### TASK DATA ###
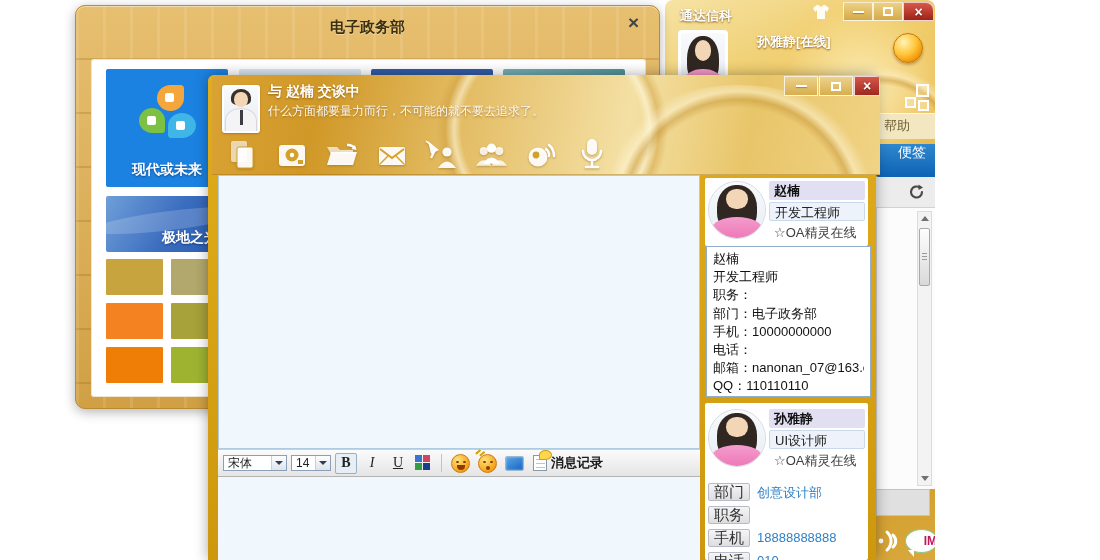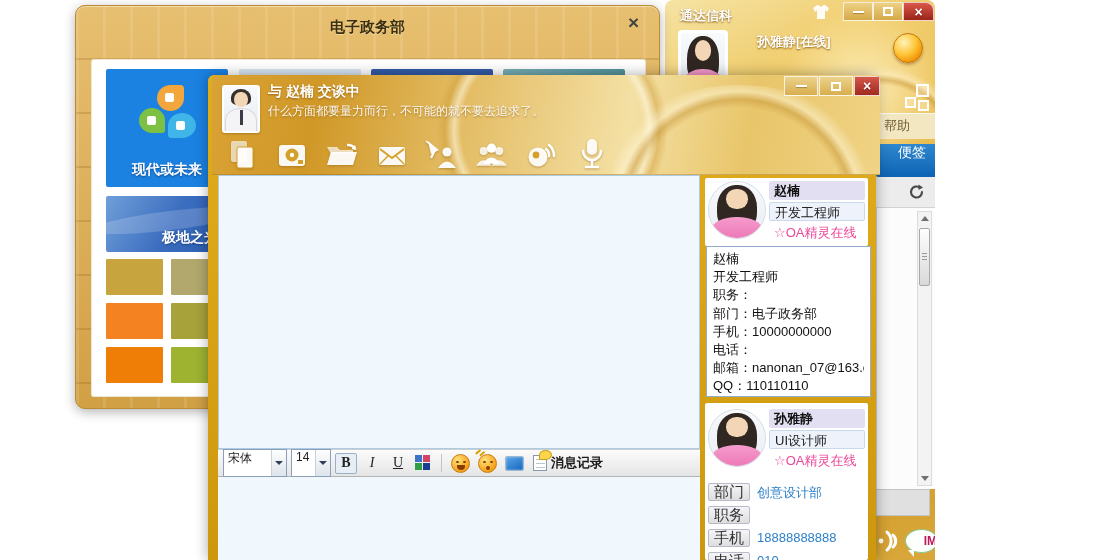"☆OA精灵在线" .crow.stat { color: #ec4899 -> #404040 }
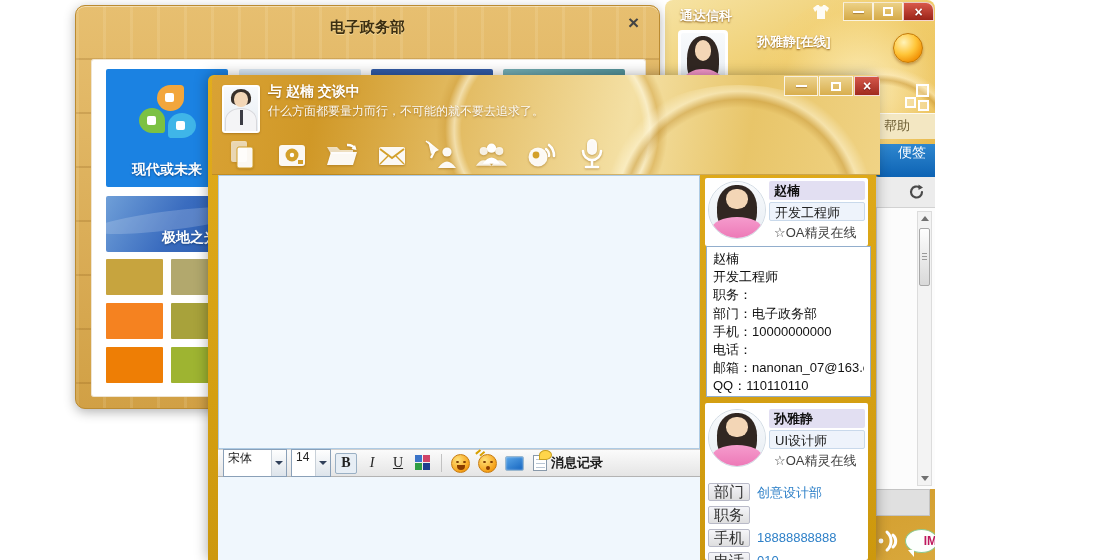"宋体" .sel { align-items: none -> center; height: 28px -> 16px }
###
### TASK DATA ###
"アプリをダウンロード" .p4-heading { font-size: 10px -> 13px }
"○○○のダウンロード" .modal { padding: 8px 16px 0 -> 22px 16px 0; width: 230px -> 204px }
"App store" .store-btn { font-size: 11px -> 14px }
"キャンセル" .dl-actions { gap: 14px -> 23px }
###
• WORK REQUIRED:
Look above for the line with "padding: 8px 16px" and the line with "gap: 14px ->". Write out those two lines and all the lines between them, exactly, and no others.

• RESULT FOR THIS TASK:
"○○○のダウンロード" .modal { padding: 8px 16px 0 -> 22px 16px 0; width: 230px -> 204px }
"App store" .store-btn { font-size: 11px -> 14px }
"キャンセル" .dl-actions { gap: 14px -> 23px }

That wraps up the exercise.